The phased multiple-input multiple-output (PMIMO) radar uses subarrays in transmit array that overlap one another to exploit the main advantage of the phased array (PA) radar, i.e., high directional coherent gain, and the main advantage of the MIMO radar, i.e., high waveform diversity gain. This paper has derived the radar formula that utilizes overlapping subarrays on transmit (Tx) and receive (Rx) array simultaneously called the transmit-receive subarrays of MIMO (TRSM) radar. The use of overlapping subarrays in Tx-Rx establishes the TRSM radar has high flexibility to configure the number of Tx-Rx subarrays that use the performance of all the gains simultaneously, so that produce Tx-Rx beampattern and signal-to-noise-plus-interference ratio (SINR) more than those achieved by PMIMO radars.

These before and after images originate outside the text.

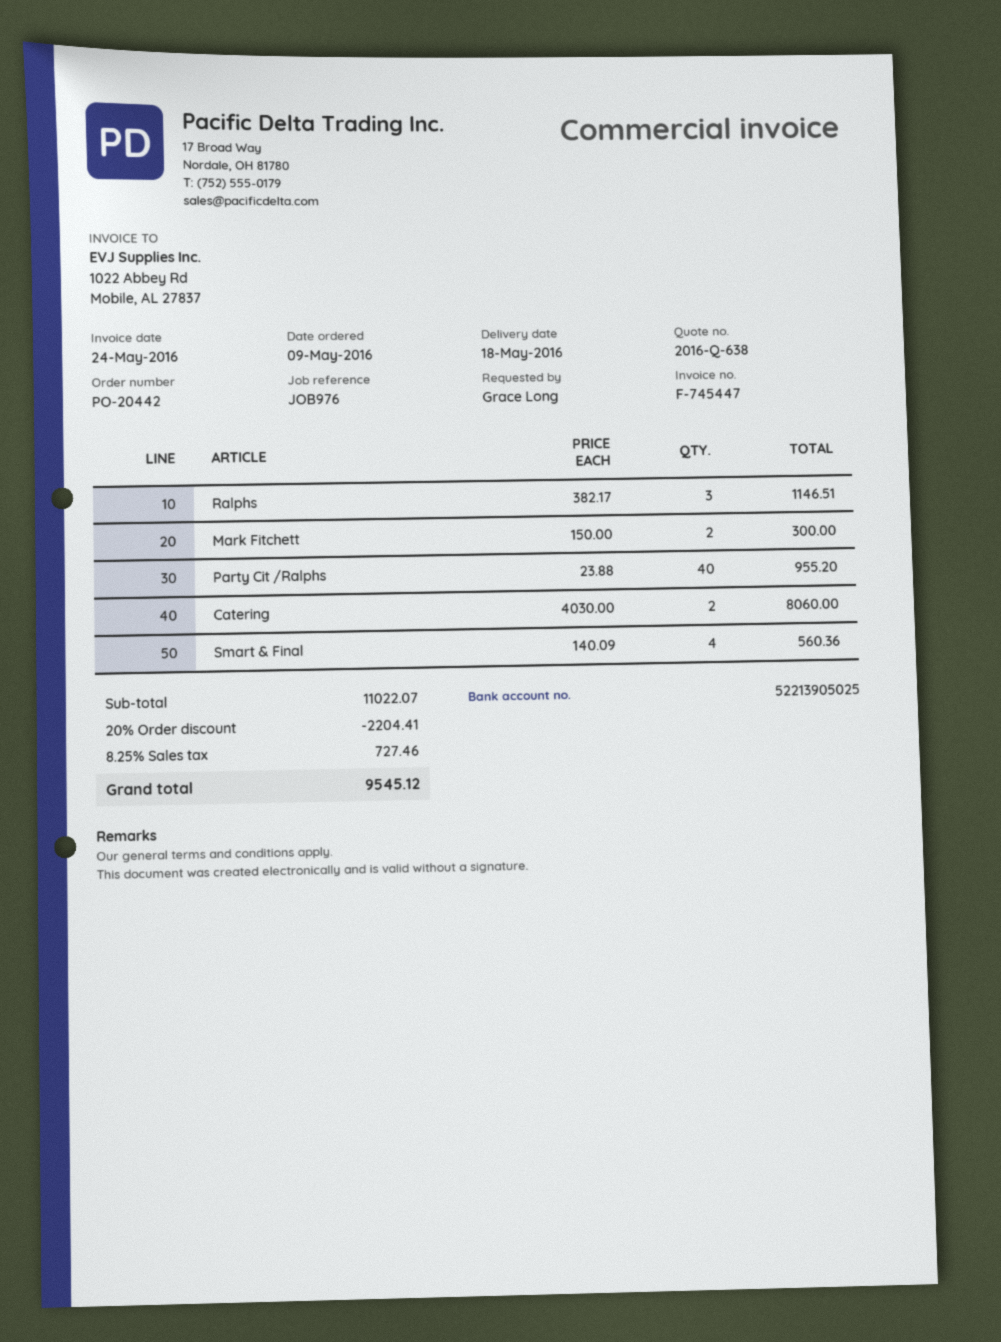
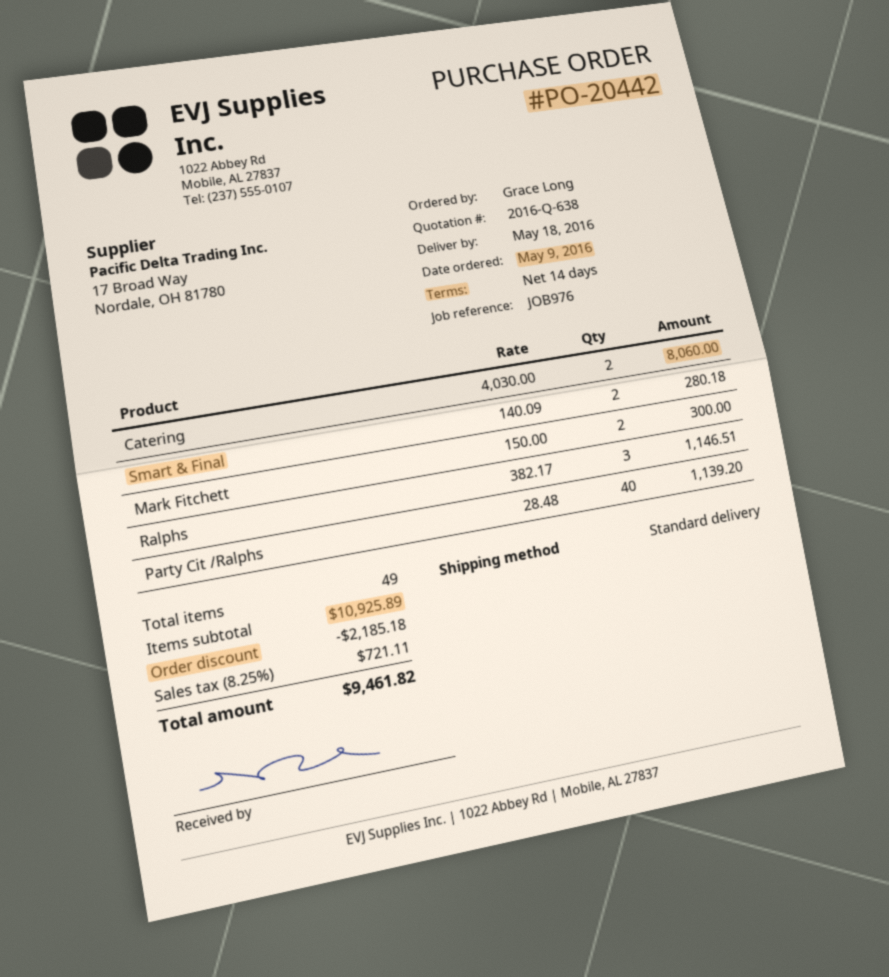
Party Cit /Ralphs: 40 x 23.88 = 955.20 -> 40 x 28.48 = 1139.20
Smart & Final: 4 x 140.09 = 560.36 -> 2 x 140.09 = 280.18
subtotal: 11022.07 -> 10925.89
discount: 2204.41 -> 2185.18
tax: 8.25% = 727.46 -> 8.25% = 721.11
total: 9545.12 -> 9461.82

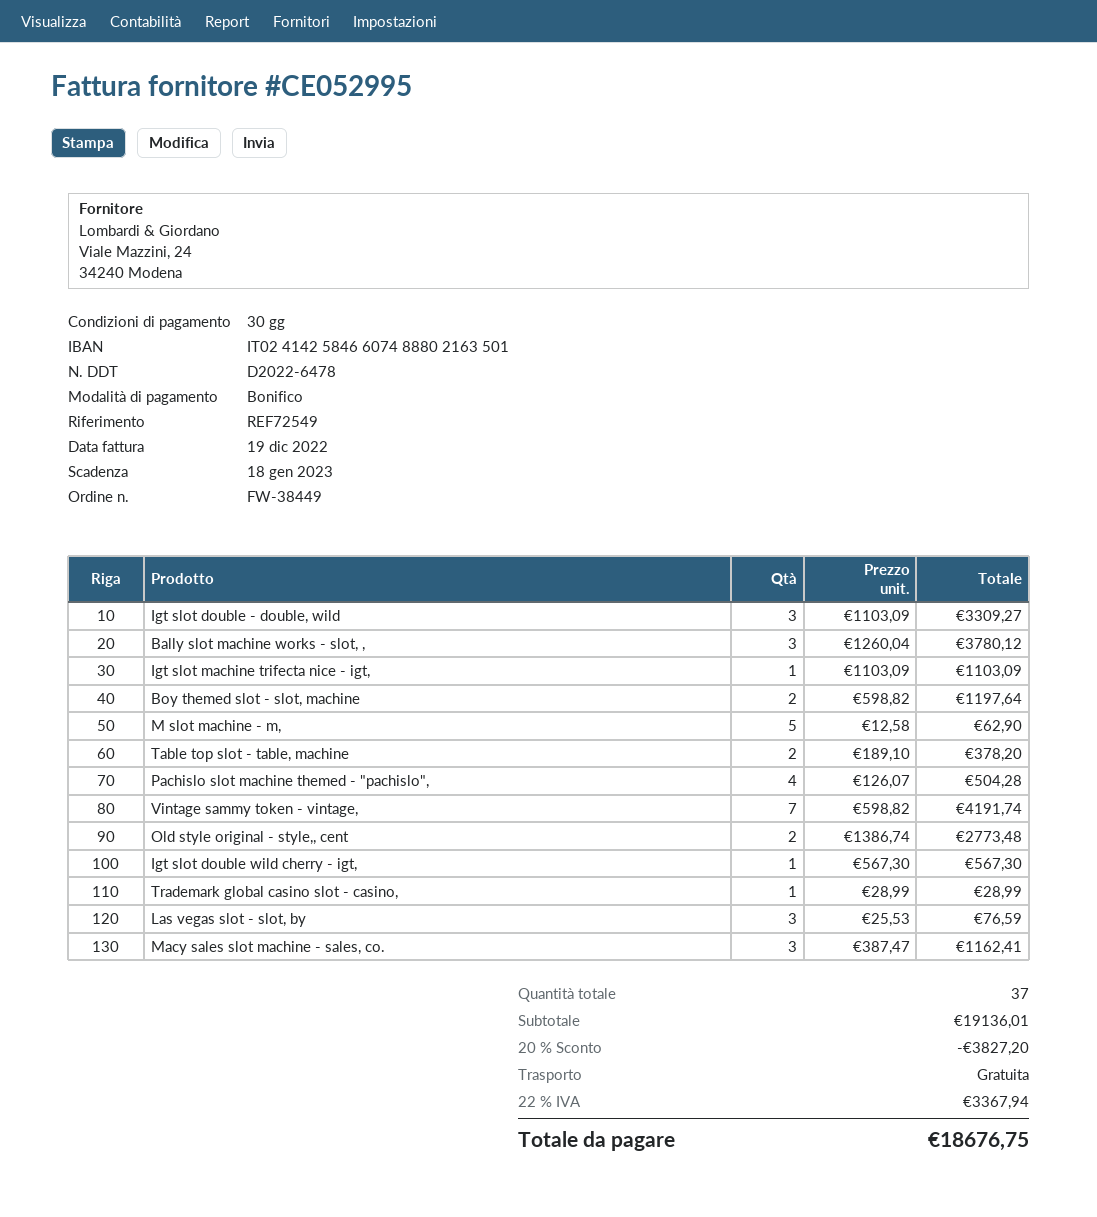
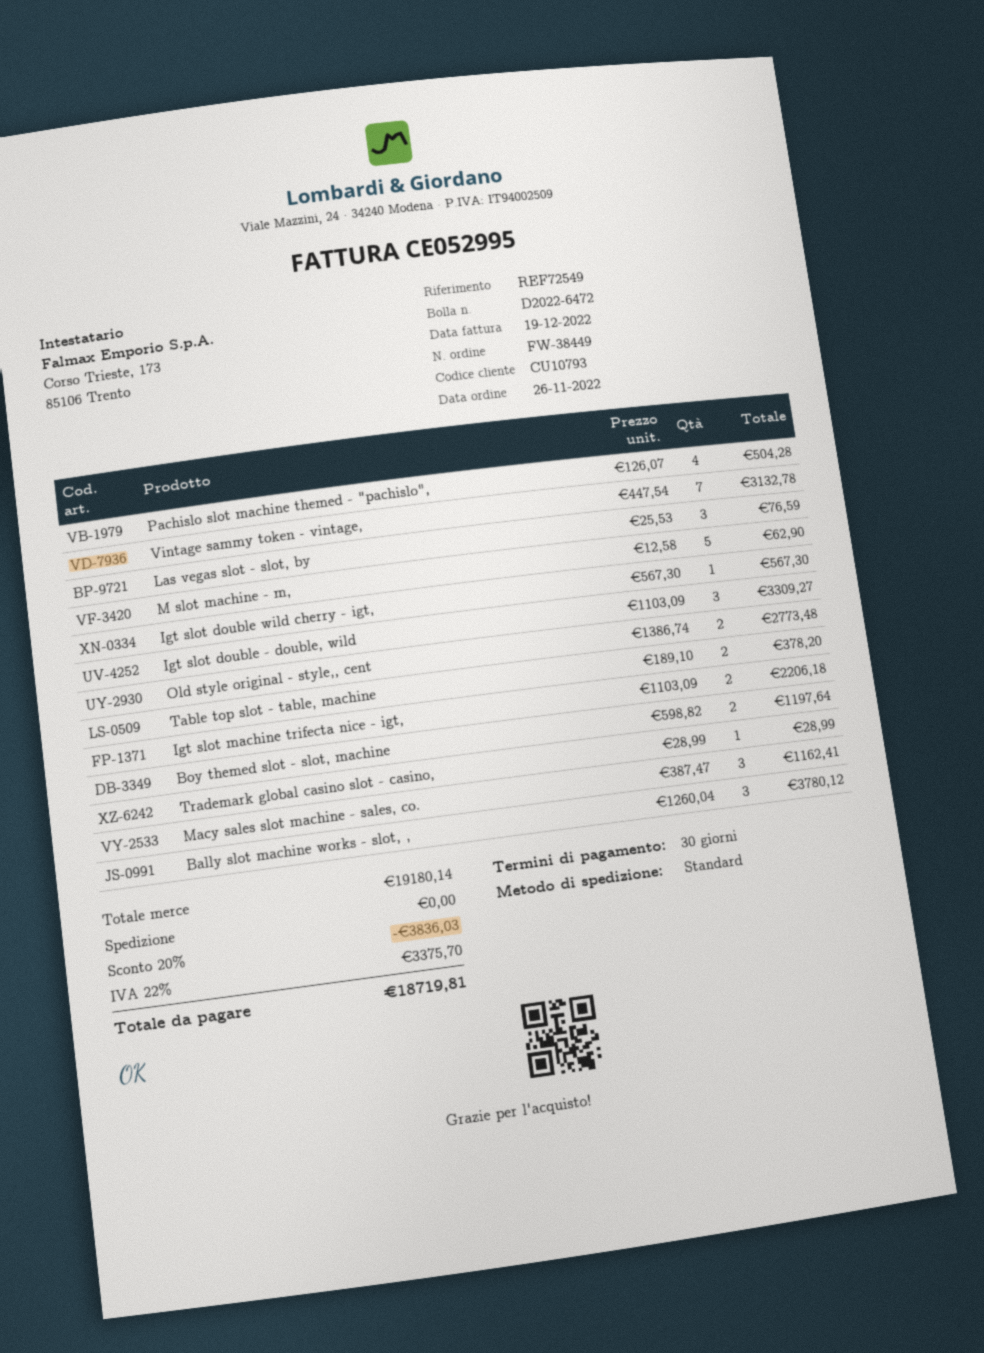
delivery note number: D2022-6478 -> D2022-6472
Igt slot machine trifecta nice - igt,: 1 x 1103.09 = 1103.09 -> 2 x 1103.09 = 2206.18
Vintage sammy token - vintage,: 7 x 598.82 = 4191.74 -> 7 x 447.54 = 3132.78
subtotal: 19136.01 -> 19180.14
discount: 20% = 3827.20 -> 20% = 3836.03
tax: 22% = 3367.94 -> 22% = 3375.70
total: 18676.75 -> 18719.81

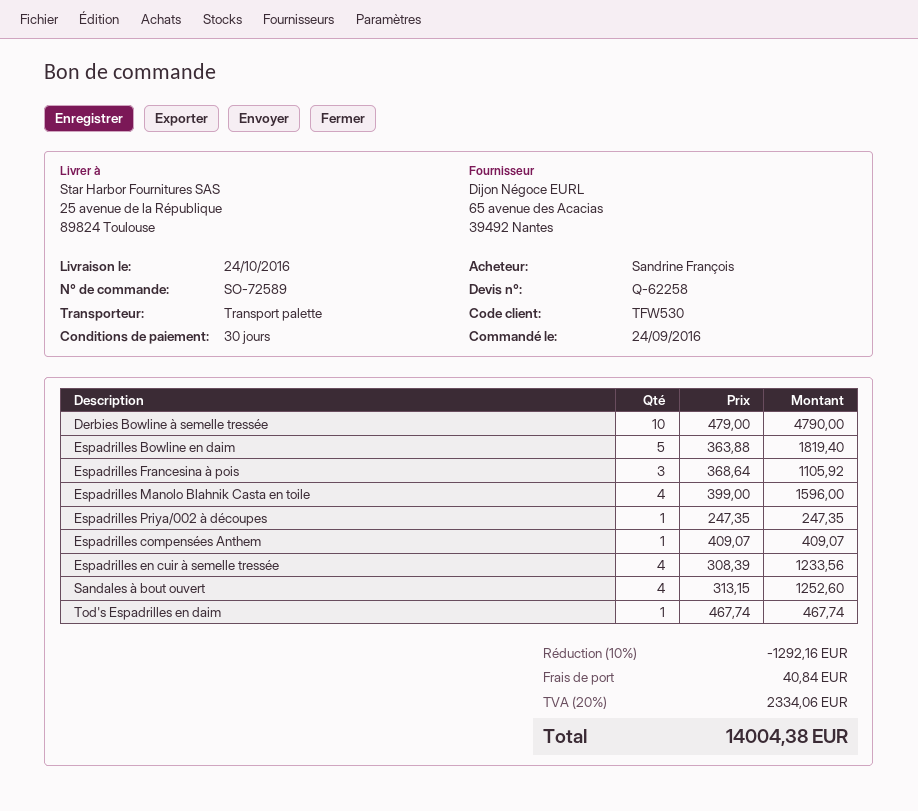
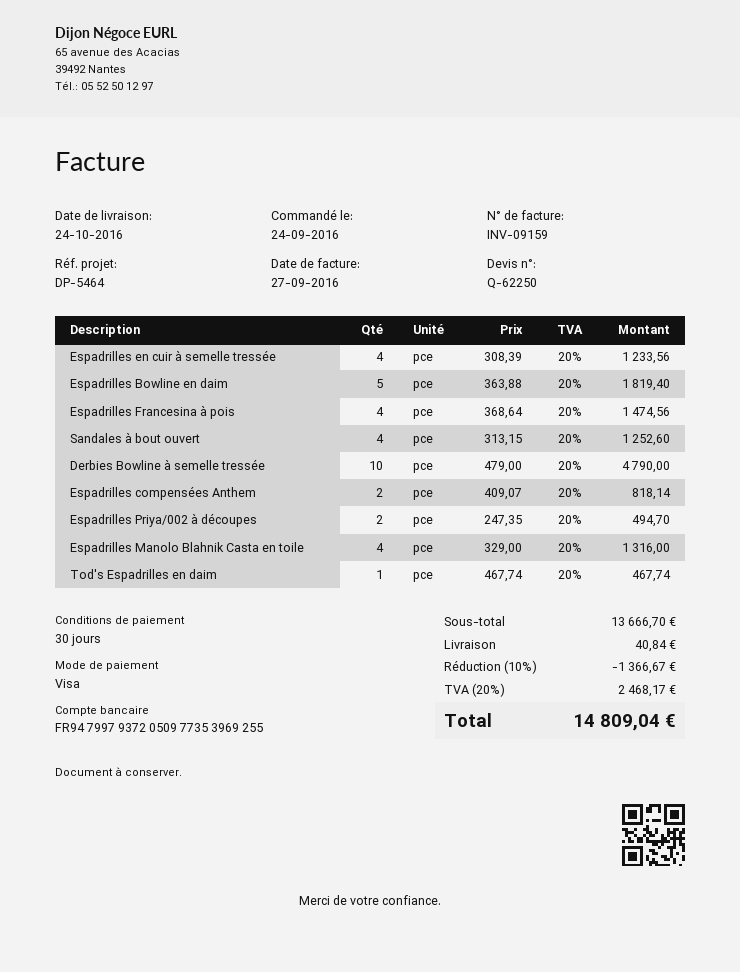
quote number: Q-62258 -> Q-62250
Espadrilles Francesina à pois: 3 x 368.64 = 1105.92 -> 4 x 368.64 = 1474.56
Espadrilles Manolo Blahnik Casta en toile: 4 x 399.00 = 1596.00 -> 4 x 329.00 = 1316.00
Espadrilles Priya/002 à découpes: 1 x 247.35 = 247.35 -> 2 x 247.35 = 494.70
Espadrilles compensées Anthem: 1 x 409.07 = 409.07 -> 2 x 409.07 = 818.14
discount: 10% = 1292.16 -> 10% = 1366.67
tax: 20% = 2334.06 -> 20% = 2468.17
total: 14004.38 -> 14809.04

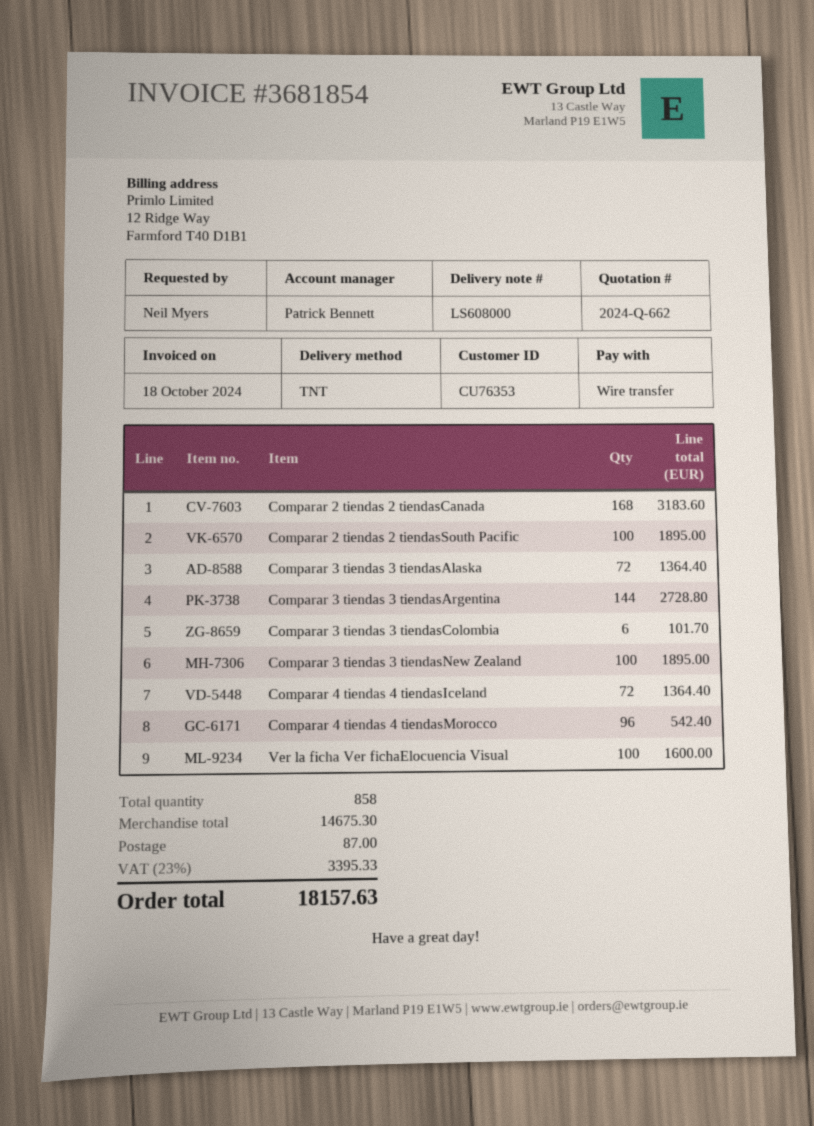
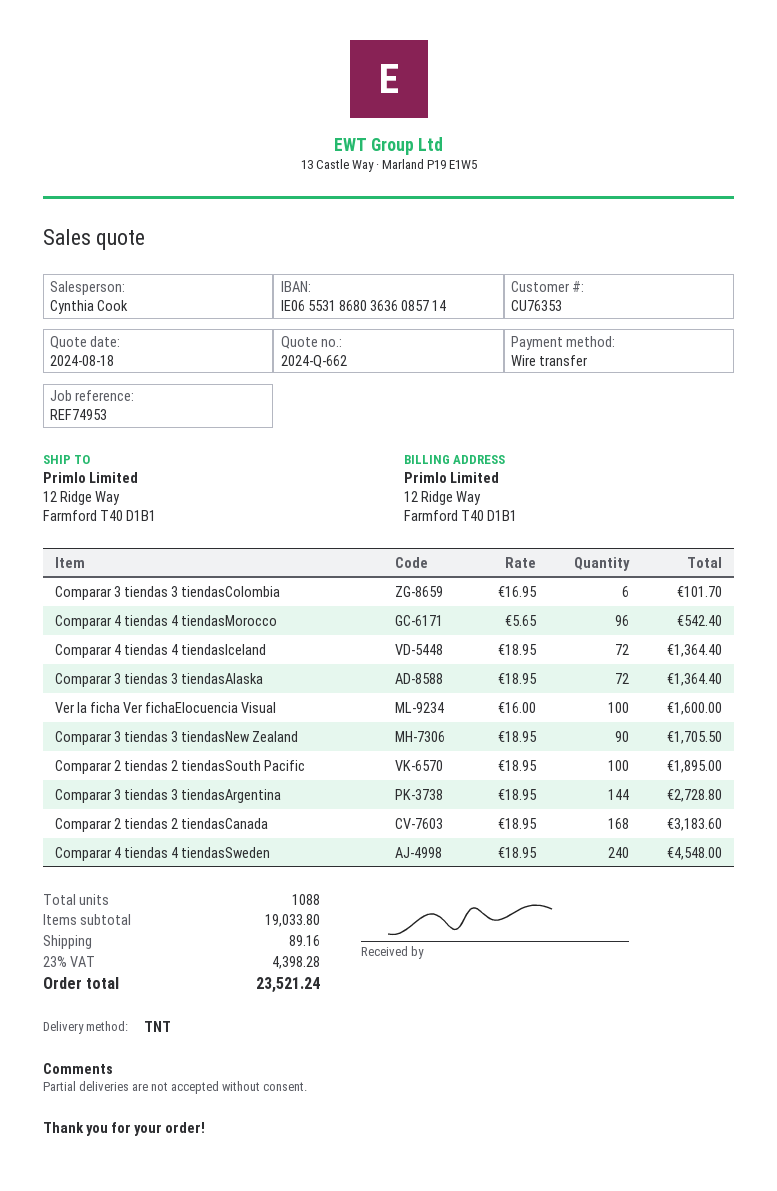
sales rep: Patrick Bennett -> Cynthia Cook
Comparar 3 tiendas 3 tiendasNew Zealand: 100 for 1895.00 -> 90 for 1705.50
Comparar 4 tiendas 4 tiendasSweden: none -> 240 for 4548.00
total quantity: 858 -> 1088
subtotal: 14675.30 -> 19033.80
shipping: 87.00 -> 89.16
tax: 23% = 3395.33 -> 23% = 4398.28
total: 18157.63 -> 23521.24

The approach aims to overcome the beam shape loss, increase the transmit-receive gain, minimize the maximum peak sidelobe levels, narrow the half-power beamwidth, increase directivity, and increase SINR. The effectiveness of this radar's performance is compared to the PMIMO radar in various methods such as equal subarrays, unequal subarrays, and optimum partitioning, the PA, and the MIMO radar. The numerical simulation and evaluation results show that the proposed radar has several advantages such as lowest the peak sidelobe level, narrow the half-power beamwidth, and high directivity, so it is very resilient to interferences on target locations. The effect of the number of subarrays as a function of performance parameters on the Tx-Rx array that is ready to adjust to the detected target conditions is also presented.

Keywords


array antenna; coherent gain; MIMO radar; phased array; transmit-receive subarray.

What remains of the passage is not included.